This has been about three songs but I could not separate them because they are interconnected and changed the trajectory of my life.
Sammy used to email me poems and short stories and I published them in my zine under his name or sometimes he’d use a nom de plume. I wanted to do a showcase of his work so I asked him for 30 pages of poems or stories. He sent them to me and I made my replica of the zine and formatted it on my laptop at night. I sent it to this press in Oakland I had worked with in the past but before they could print the zines their warehouse burned down.

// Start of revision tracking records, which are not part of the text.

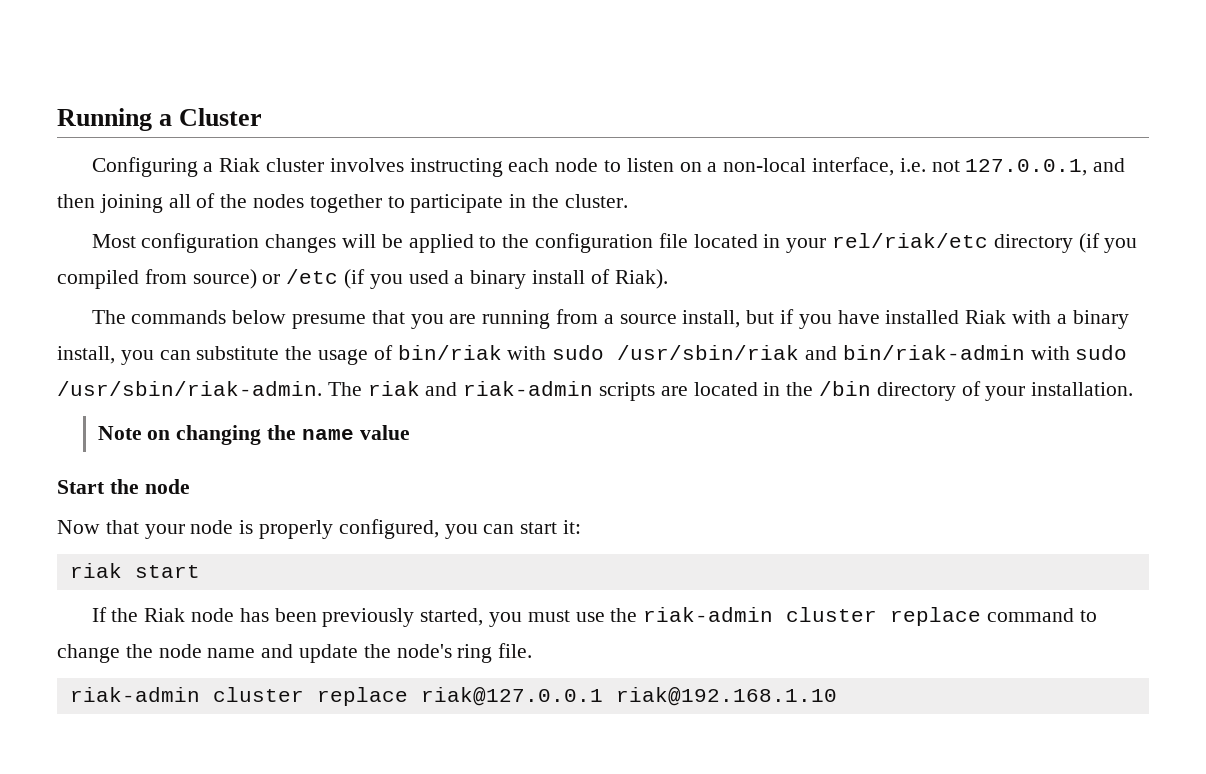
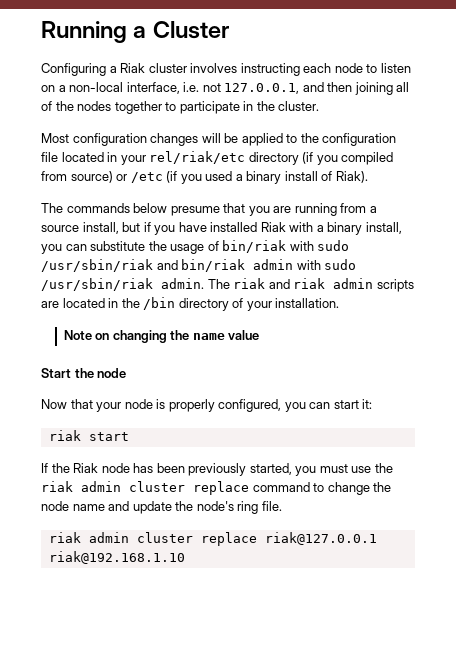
- The commands below presume that you are running from a source install, but if you have installed Riak with a binary install, you can substitute the usage of bin/riak with sudo /usr/sbin/riak and bin/riak-admin with sudo /usr/sbin/riak-admin.
+ The commands below presume that you are running from a source install, but if you have installed Riak with a binary install, you can substitute the usage of bin/riak with sudo /usr/sbin/riak and bin/riak admin with sudo /usr/sbin/riak admin.
- The riak and riak-admin scripts are located in the /bin directory of your installation.
+ The riak and riak admin scripts are located in the /bin directory of your installation.
- If the Riak node has been previously started, you must use the riak-admin cluster replace command to change the node name and update the node's ring file.
+ If the Riak node has been previously started, you must use the riak admin cluster replace command to change the node name and update the node's ring file.
- riak-admin cluster replace riak@127.0.0.1 riak@192.168.1.10
+ riak admin cluster replace riak@127.0.0.1 riak@192.168.1.10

In an interview with STZ by Scene Point Blank after the release of their record, they were asked, “What does ‘Midnight Venom’ mean?” The singer of the band, Cody answers “We’re all punks, we hate the world, and we spit nasty black venom in nighttime excursions. Fuck America.”

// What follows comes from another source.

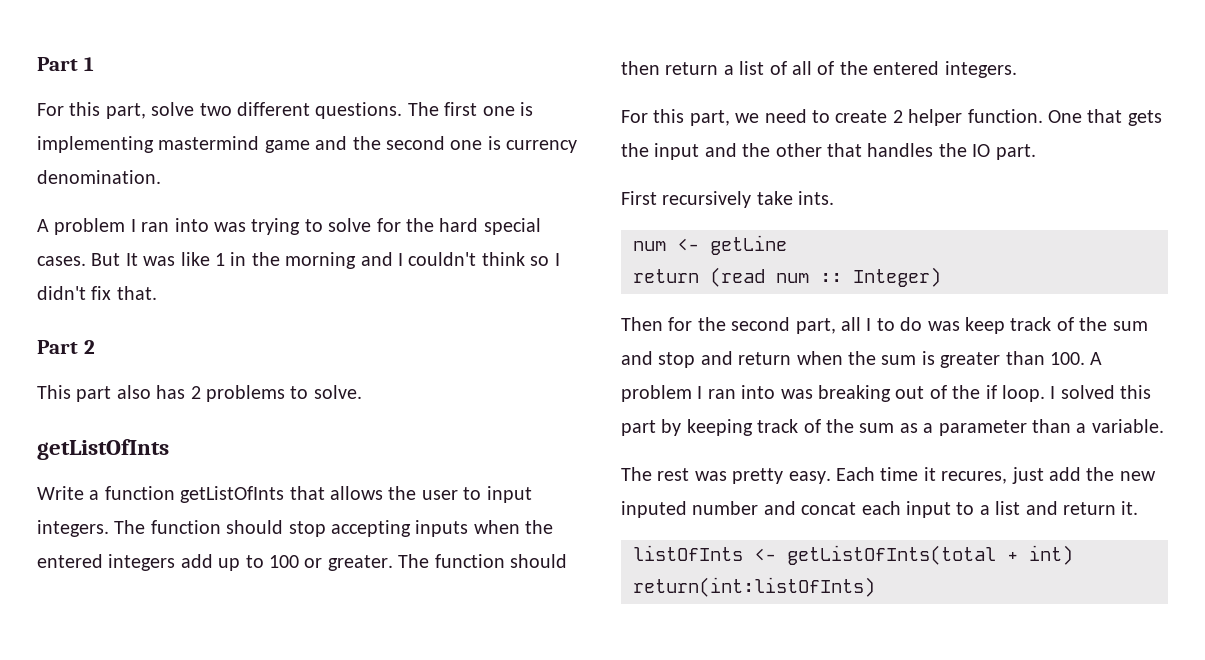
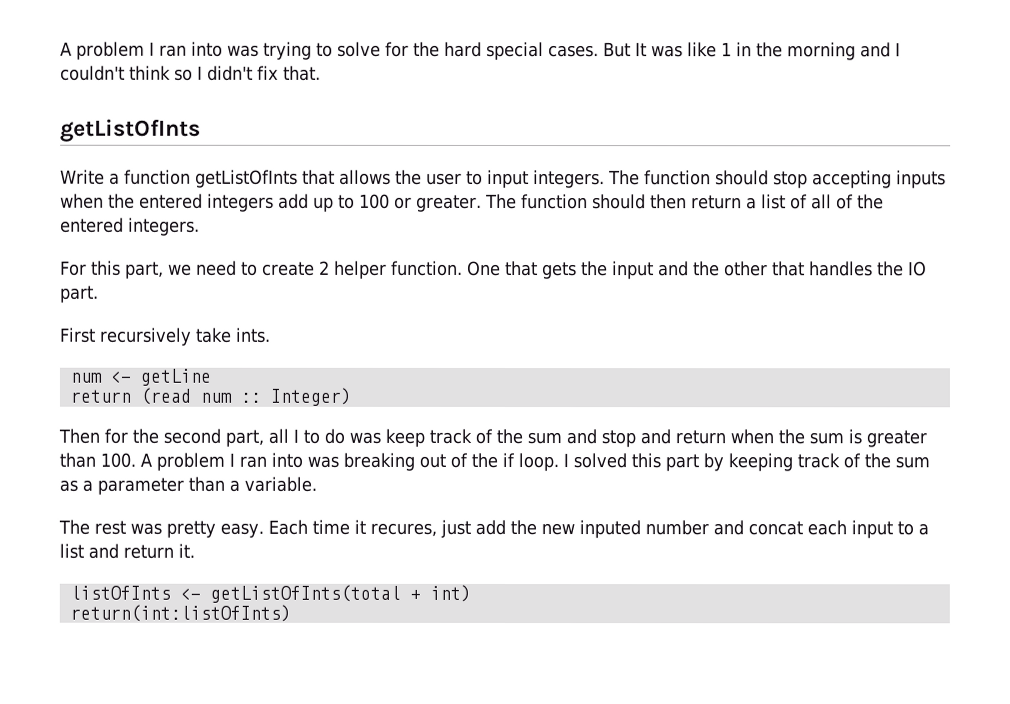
- Part 1
- For this part, solve two different questions. The first one is implementing mastermind game and the second one is currency denomination.
- Part 2
- This part also has 2 problems to solve.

I play this song to remind myself of the passion and intensity of the love I once carried with me. The song, these bands, bring me to a time when everything we did felt radical. Our way of expressing these notions was through crime, graffiti, tattoos, drugs, and a self-destructive outlook that we thought was revolutionary. We didn’t feel sorry for ourselves, for the lives we had been given, for the youth that was stripped away from all of us. We were empowered by the intoxicating effects of ideology. I wanted to die but in a manner that expressed how I lived and loved. I wanted to die for my friends. My burning anger of my youth has been replaced by sadness from all that time has taken away from me. This includes the shit that has been my own fault. All the times I painted myself into a corner and instead of walking across the room and making a mess, I burn the building and wait for my turn. I’m still waiting, I’ve been in that same room for fifteen years and I can’t put the fire out, and it never stops, the wooden walls burning for the rest of my life. Listening to these bands are the exhale that has been stuck in my chest since birth.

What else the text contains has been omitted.